- **WORK TASK**: Copy the entries exactly. Their pictures do not belong in the copy.
[DATASET EXTRACT Boundary: Start]
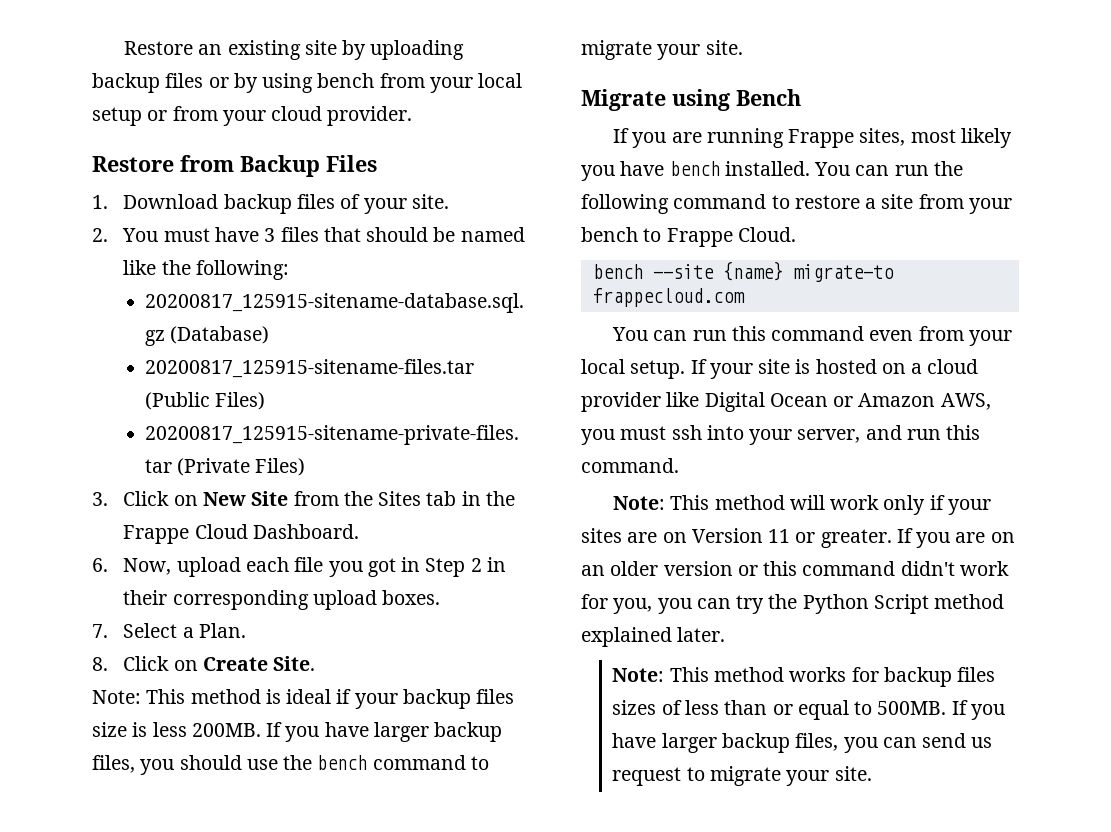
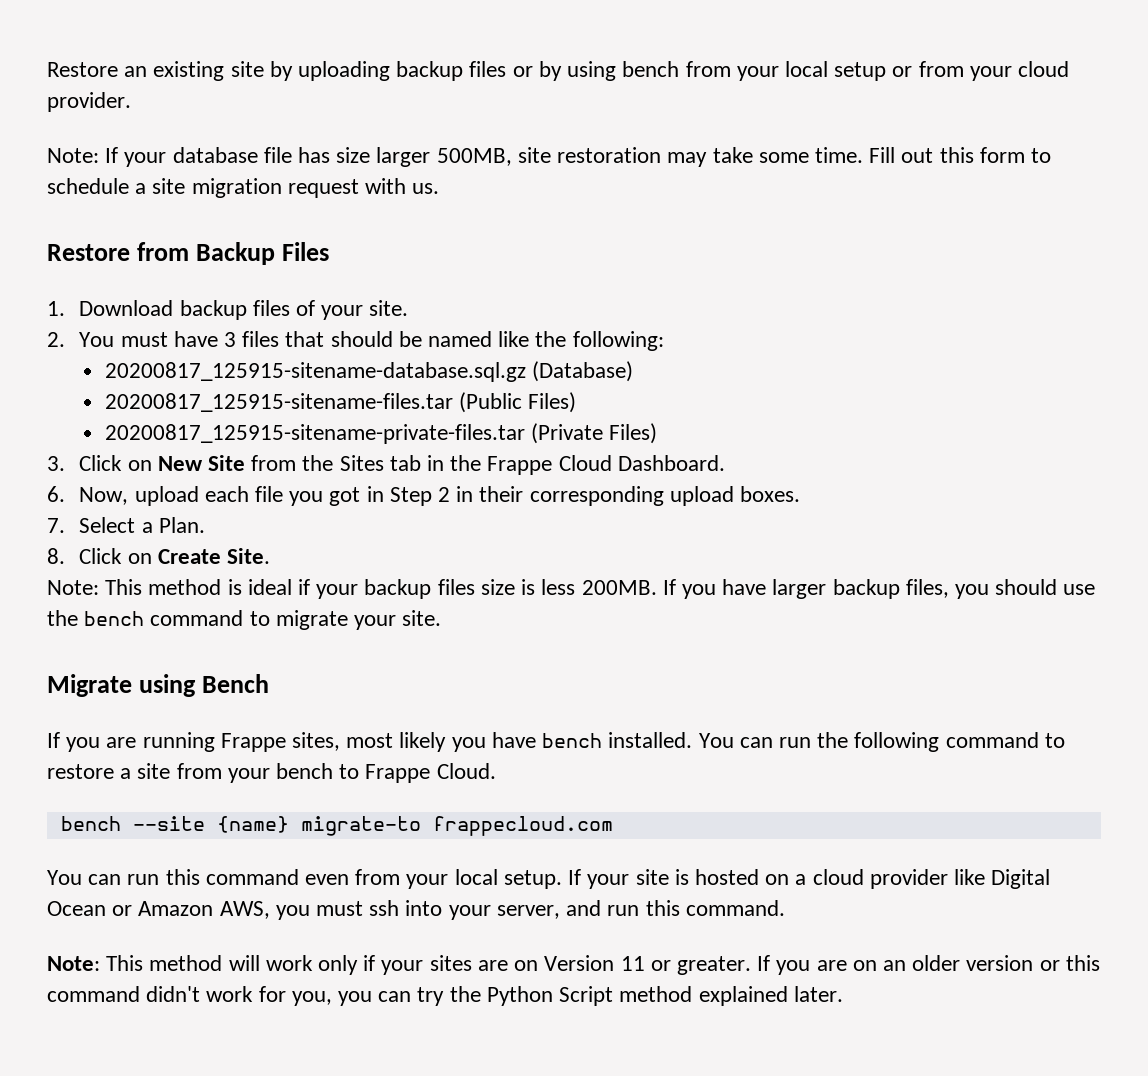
(413, 116) none -> [47,147,1051,167] [47,178,440,198] // Note: If your database file has size larger 500MB, site restoration may take some time. Fill out this form to schedule a site migration request with us.
[612,667,996,687] [612,700,1005,720] [612,733,993,753] [612,766,872,786] // Note: This method works for backup files sizes of less than or equal to 500MB. If you have larger backup files, you can send us request to migrate your site. -> (843, 994) none

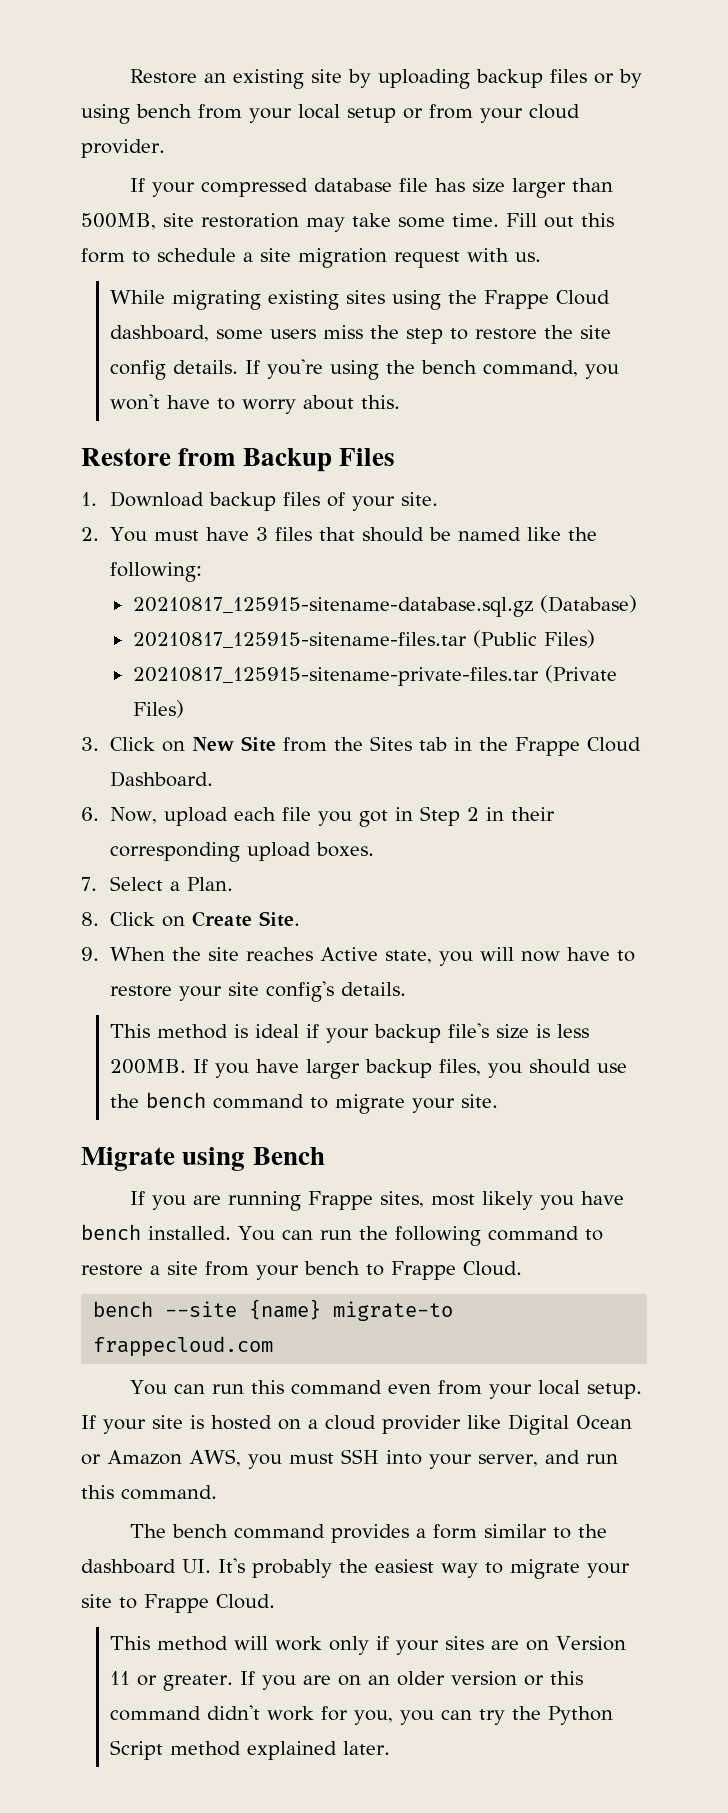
[47,147,167,167] Note: If your -> [129,178,308,197] If your compressed
(431, 157) none -> [571,178,613,192] than
(440, 188) none -> [109,290,610,310] [109,325,611,344] [109,359,619,380] [109,394,400,414] // While migrating existing sites using the Frappe Cloud dashboard, some users miss the step to restore the site config details. If you're using the bench command, you won't have to worry about this.
[104,362,526,382] 20200817_125915-sitename-database.sql.gz -> [132,597,533,617] 20210817_125915-sitename-database.sql.gz
[104,393,453,412] 20200817_125915-sitename-files.tar -> [132,632,467,648] 20210817_125915-sitename-files.tar
[104,424,525,444] 20200817_125915-sitename-private-files.tar -> [132,667,539,686] 20210817_125915-sitename-private-files.tar
[47,580,99,595] Note: -> [81,947,635,966] [109,981,406,1002] 9. When the site reaches Active state, you will now have to restore your site config's details. //
[437,579,475,595] files -> [447,1023,489,1038] file's
[369,900,400,916] ssh -> [340,1449,379,1464] SSH
[47,956,100,971] Note: -> [129,1524,607,1543] [81,1558,630,1579] [81,1594,275,1613] The bench command provides a form similar to the dashboard UI. It's probably the easiest way to migrate your site to Frappe Cloud. //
[DATASET EXTRACT Boundary: End]
- **PROBLEM SOLUTION**:
(413, 116) none -> [47,147,1051,167] [47,178,440,198] // Note: If your database file has size larger 500MB, site restoration may take some time. Fill out this form to schedule a site migration request with us.
[612,667,996,687] [612,700,1005,720] [612,733,993,753] [612,766,872,786] // Note: This method works for backup files sizes of less than or equal to 500MB. If you have larger backup files, you can send us request to migrate your site. -> (843, 994) none

[47,147,167,167] Note: If your -> [129,178,308,197] If your compressed
(431, 157) none -> [571,178,613,192] than
(440, 188) none -> [109,290,610,310] [109,325,611,344] [109,359,619,380] [109,394,400,414] // While migrating existing sites using the Frappe Cloud dashboard, some users miss the step to restore the site config details. If you're using the bench command, you won't have to worry about this.
[104,362,526,382] 20200817_125915-sitename-database.sql.gz -> [132,597,533,617] 20210817_125915-sitename-database.sql.gz
[104,393,453,412] 20200817_125915-sitename-files.tar -> [132,632,467,648] 20210817_125915-sitename-files.tar
[104,424,525,444] 20200817_125915-sitename-private-files.tar -> [132,667,539,686] 20210817_125915-sitename-private-files.tar
[47,580,99,595] Note: -> [81,947,635,966] [109,981,406,1002] 9. When the site reaches Active state, you will now have to restore your site config's details. //
[437,579,475,595] files -> [447,1023,489,1038] file's
[369,900,400,916] ssh -> [340,1449,379,1464] SSH
[47,956,100,971] Note: -> [129,1524,607,1543] [81,1558,630,1579] [81,1594,275,1613] The bench command provides a form similar to the dashboard UI. It's probably the easiest way to migrate your site to Frappe Cloud. //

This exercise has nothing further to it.